The problems of virus detection
In addition, there are some inherent flaws in anti-virus software. With any anti-virus software, there is a risk of “false positives,” which can have serious consequences for the performance of the network.17 For example, if an anti-virus program automatically deletes or quarantines suspect files, a false positive can render an operating system or certain applications unusable. Moreover, anti-virus software is ineffective against new, or previously unseen viruses–most notably, those which exploit zero-day vulnerabilities.
Additionally, the types of bad actors and their purposes for distributing malware has evolved over time. Earlier malware was more susceptible of detection, because its purpose was often to cause immediate mischief or inconvenience. Increasingly, malware is difficult to detect by design, since it might be used to silently recruit a machine to a ‘botnet’, or to secretly exfiltrate data from a network.
Hard shell, soft core
The approach of keeping bad actors or bad content out of the network, but allowing free access within the network, is sometimes referred to as the “hard shell, soft core” approach to security. It allows high degrees of sharing (within an organization’s network), but also means that a penetration of the network by an adversary opens the entire network to that adversary. Adversaries have become adept at compromising the “weakest link” in a system, and then moving laterally to their target. Additionally, the hard shell, soft core approach—even if completely successful—does not protect against insider threats.
Consequently, defenders have modified the hard shell, soft core approach over time: they have applied the approach of building network walls to smaller and smaller sets of machines within what had previously been a trust zone. The idea is to ensure that a compromise of one walled set, either by an outside adversary or some insider, will not cause a compromise of the whole. However, this approach complicates and restricts the kinds of sharing available to users of the system, complicating both the system and the ability of the users to get their work done.

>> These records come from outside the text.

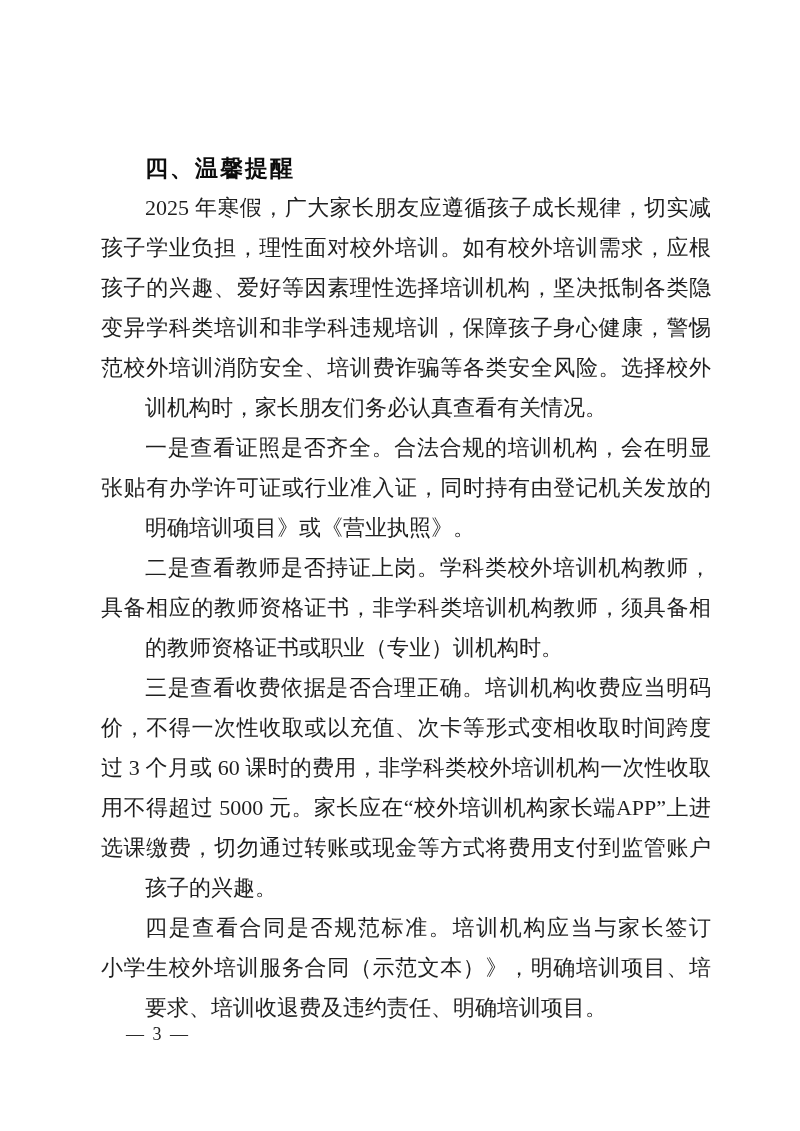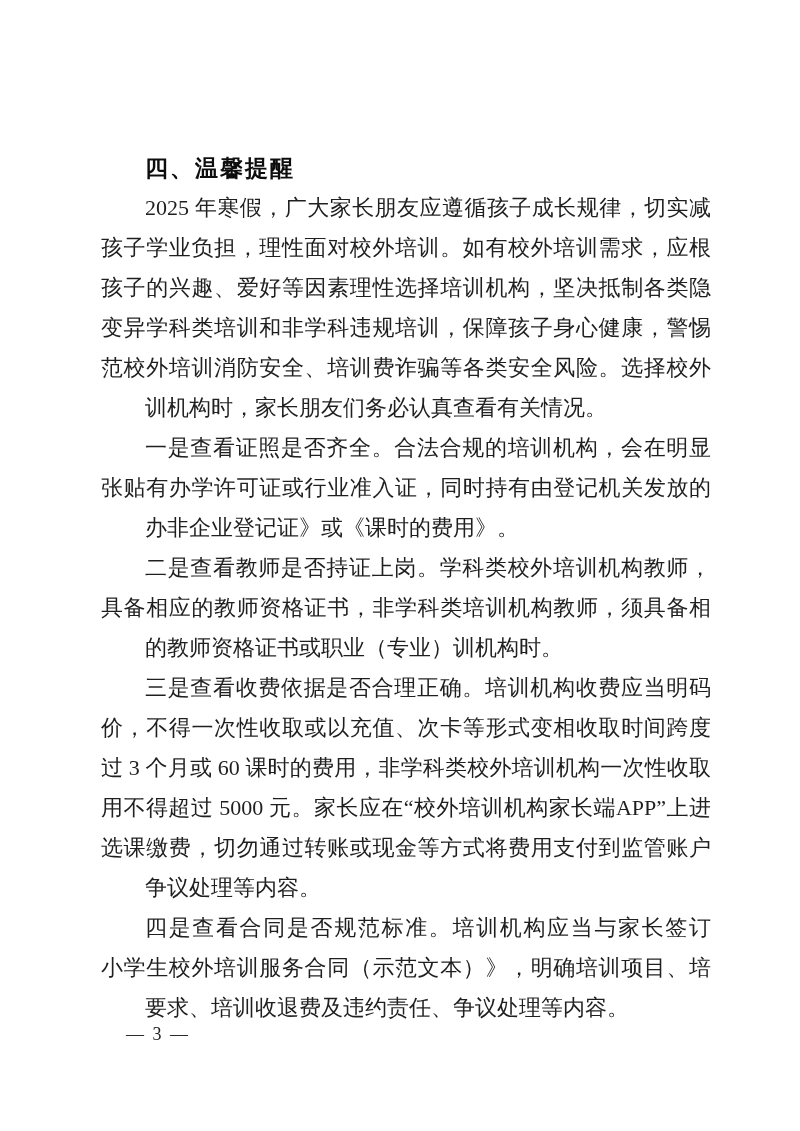"办非企业登记证》或《课时的费用》。" div.line { text: 办非企业登记证》或《课时的费用 -> 明确培训项目》或《营业执照 }
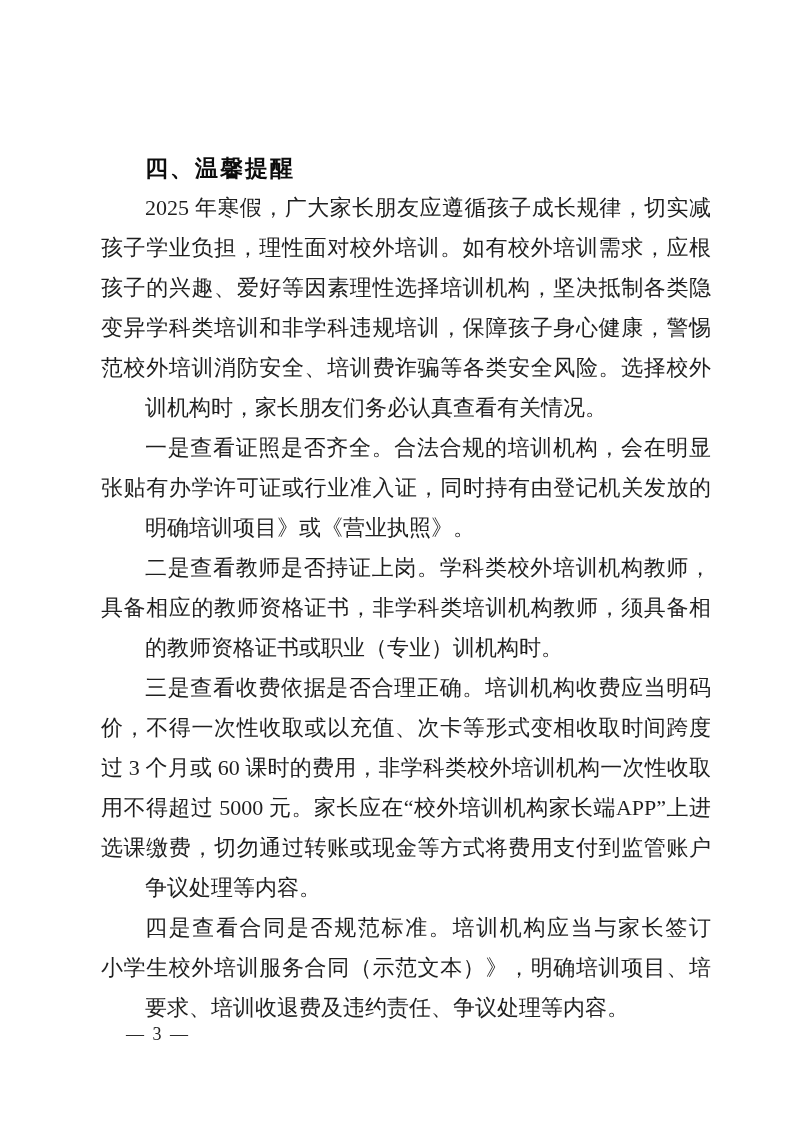"争议处理等内容。" div.line { text: 争议处理等内容 -> 孩子的兴趣 }
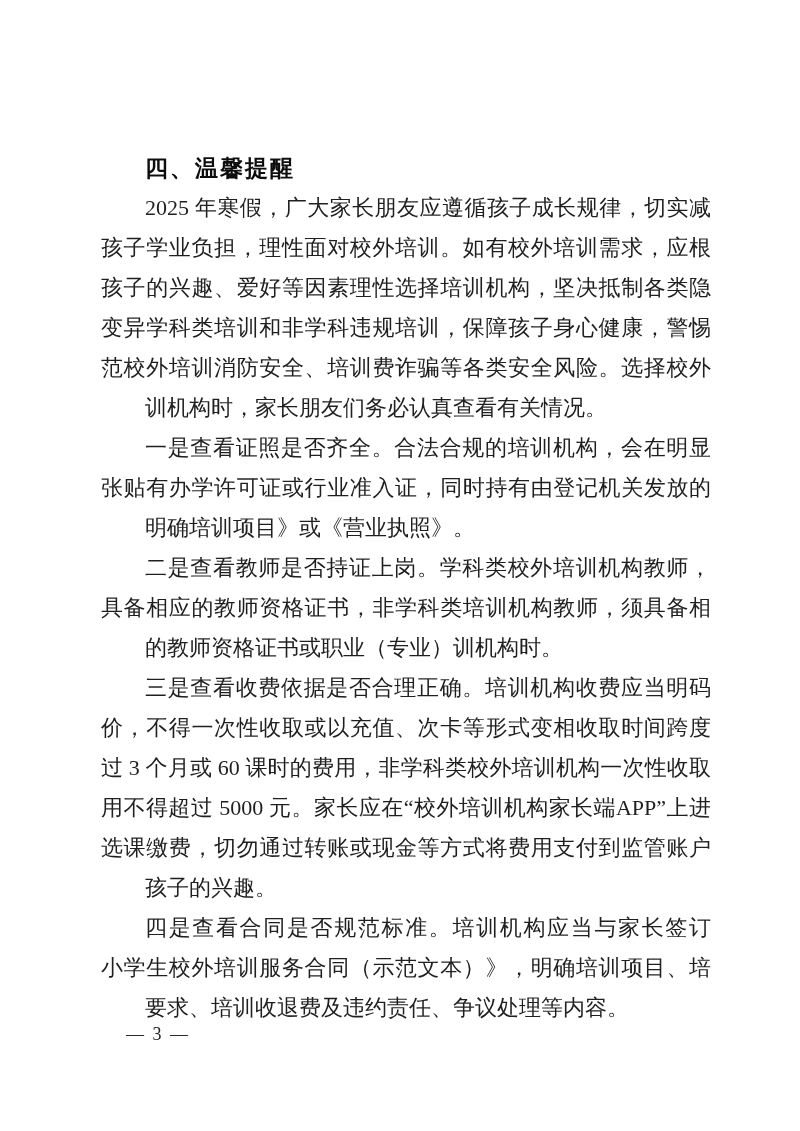"要求、培训收退费及违约责任、争议处理等内容。" div.line { text: 争议处理等内容 -> 明确培训项目 }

This approach also leads to much greater complexity in the overall system, as there is no longer a strict distinction between “inside” the network and “outside.” Instead, there are layers of defense, and being inside one part of the defensive walls did not allow access to other, more protected parts. Each of the sections of the network now need their own rules defining who, or what, can access this part of the system. Like any sort of software, the additional complexity of these rules means that there is additional likelihood of there being a bug in the rules, allowing attackers access.
Part 3. Air gaps
One approach to the cybersecurity arms race is to attempt to completely separate the network to be protected from the outside via an “air gap.” An air gap is the most radical form of a firewall possible. Such an approach simply disconnects the network to be protected from any other network; it is a firewall with no network gates through the wall. The theory is that, since there is no connection between the protected network and the outside world, no adversary originating from the outside world can penetrate this set of resources, as there is no path for the attackers to take. Certainly, the inability to move data or programs in or out of a system through a network makes many forms of attack more difficult. However, air gaps are not a panacea, and indeed can be counterproductive.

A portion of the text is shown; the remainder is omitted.